I haven't beaten the game yet, so feel free to look contemptuosly upon my comments if they disagree with you :)
I think that soccerdrew17 expressed the feeling I've gotten from the game so far pretty well (forty hours in). It is a great and solid game, but there's something missing which FFX definitely had (X also had some annoying voice actors and XII avoided that.)
What's missing is hard to describe, because it IS a great, well-polished game...
There's no leaving Midgar and realizing there's a whole wilderness of a world to explore. There's no creepy realization that you have to use the lives of an endangered race (your own race) against the empire who is preying on them in order to bring about justice, and then failing in your task only to realize there's a whole new world to explore and save. There's no slowly unfolding mystery where it turns out the whole world's drama is tied up in your existence. The Final Fantasy games do a uniquely good job of giving you this expansive feeling toward the world that you're exploring, where they pull back the curtain one step at a time and the world gets both wider in scope and deeper in meaning as the game goes on. XII hasn't really given me this feeling -- most of the cards seem to have been already on the table at the beginning of the game. I'm hoping the ending changes my opinion, but I'm far enough through now that I think I can understand some of the complaints.

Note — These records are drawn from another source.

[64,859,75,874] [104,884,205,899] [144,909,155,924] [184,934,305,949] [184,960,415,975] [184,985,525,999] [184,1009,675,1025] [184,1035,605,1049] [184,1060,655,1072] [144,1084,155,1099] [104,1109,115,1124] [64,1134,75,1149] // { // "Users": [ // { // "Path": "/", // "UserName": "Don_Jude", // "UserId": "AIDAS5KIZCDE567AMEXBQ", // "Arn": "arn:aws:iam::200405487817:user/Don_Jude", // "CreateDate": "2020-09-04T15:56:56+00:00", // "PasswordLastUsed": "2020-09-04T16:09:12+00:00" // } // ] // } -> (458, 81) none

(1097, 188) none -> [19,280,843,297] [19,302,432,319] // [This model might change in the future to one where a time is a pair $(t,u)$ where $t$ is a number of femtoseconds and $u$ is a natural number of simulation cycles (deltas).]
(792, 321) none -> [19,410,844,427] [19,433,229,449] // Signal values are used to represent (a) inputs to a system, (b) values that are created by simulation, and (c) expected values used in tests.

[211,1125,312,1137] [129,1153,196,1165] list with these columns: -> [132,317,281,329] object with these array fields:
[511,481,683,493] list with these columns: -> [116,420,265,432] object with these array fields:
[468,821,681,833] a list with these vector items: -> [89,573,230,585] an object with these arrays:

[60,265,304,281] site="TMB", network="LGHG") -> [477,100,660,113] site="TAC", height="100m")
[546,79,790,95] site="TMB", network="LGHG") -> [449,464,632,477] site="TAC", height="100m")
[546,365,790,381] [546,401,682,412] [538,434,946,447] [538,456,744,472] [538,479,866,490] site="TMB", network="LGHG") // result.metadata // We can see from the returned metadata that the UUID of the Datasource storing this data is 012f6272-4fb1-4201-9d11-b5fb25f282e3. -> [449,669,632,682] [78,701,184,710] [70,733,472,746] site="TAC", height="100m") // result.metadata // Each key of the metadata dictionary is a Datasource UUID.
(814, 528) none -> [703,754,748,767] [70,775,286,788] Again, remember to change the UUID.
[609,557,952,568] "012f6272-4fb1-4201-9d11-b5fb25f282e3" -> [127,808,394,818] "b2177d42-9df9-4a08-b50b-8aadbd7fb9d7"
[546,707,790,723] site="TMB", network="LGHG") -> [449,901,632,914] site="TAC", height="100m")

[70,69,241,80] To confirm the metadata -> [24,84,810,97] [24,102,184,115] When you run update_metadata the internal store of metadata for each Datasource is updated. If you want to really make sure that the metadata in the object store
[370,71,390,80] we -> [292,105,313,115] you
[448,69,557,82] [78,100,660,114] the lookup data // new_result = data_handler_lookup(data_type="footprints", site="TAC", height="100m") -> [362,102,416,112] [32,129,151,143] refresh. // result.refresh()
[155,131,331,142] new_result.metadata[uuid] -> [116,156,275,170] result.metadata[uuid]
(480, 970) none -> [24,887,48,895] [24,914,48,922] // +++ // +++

I agree that the combat system works really well and is a good new realization of the Final Fantasy ATB system. The one problem with it is that while it feels really new for the FF series, it feels really familiar (often in a bad way) for anyone who has played an MMORPG in the past decade. Yes gambits are new, but they're introduced into the game too gradually for something that is supposed to make the game somehow more tactical than past ATB systems. A combat system that really looks like it's trying to do something no game has done before is more exciting than one mostly borrowed from a neighboring genre. However, I'm glad to see its not a permanent direction for the series, and as an adventurous departure from the old systems I think it was a success -- I thought they made some of the battles in XII a lot more challenging than they had in other recent games, without making them impossible for beginners. It's definitely a fun game, even if they overdid some of the respawn in areas. (Exploring sometimes feels like playing an MMO when no one else is online, which gets repetitive fast.)
The story is well written in terms of the actual dialog, and the voice acting is excellent, but the storytelling doesn't move quickly enough -- the pacing is off. That the lead designer of the game wanted to make the main character Balthier and was told there had to be a younger lead that teens could relate to makes me think maybe too many cooks spoiled the soup. The story I've heard is, said lead designer then had some sort of nervous breakdown and quit working on the game partway through. This suggests to me that story could have been very different without all those development problems.
I really want to love FF XII, by the way. Since I got a PS2 I've played through every Final Fantasy game since IV with my girlfriend (a lot of them are 2 player in battles). It's one of the only series she likes so I'm always hoping they can outdo themselves and make an incredible game. FFXII is interesting, almost like a Final Fantasy for grownups, but with a pup of a main character. There just aren't many images or feelings from the game which stuck with me since we got a little bogged down in it six months ago and started playing Tales of Vesperia instead. And in the end, that's what I want the most from a Final Fantasy -- those lasting impressions and images from the worlds and characters they create.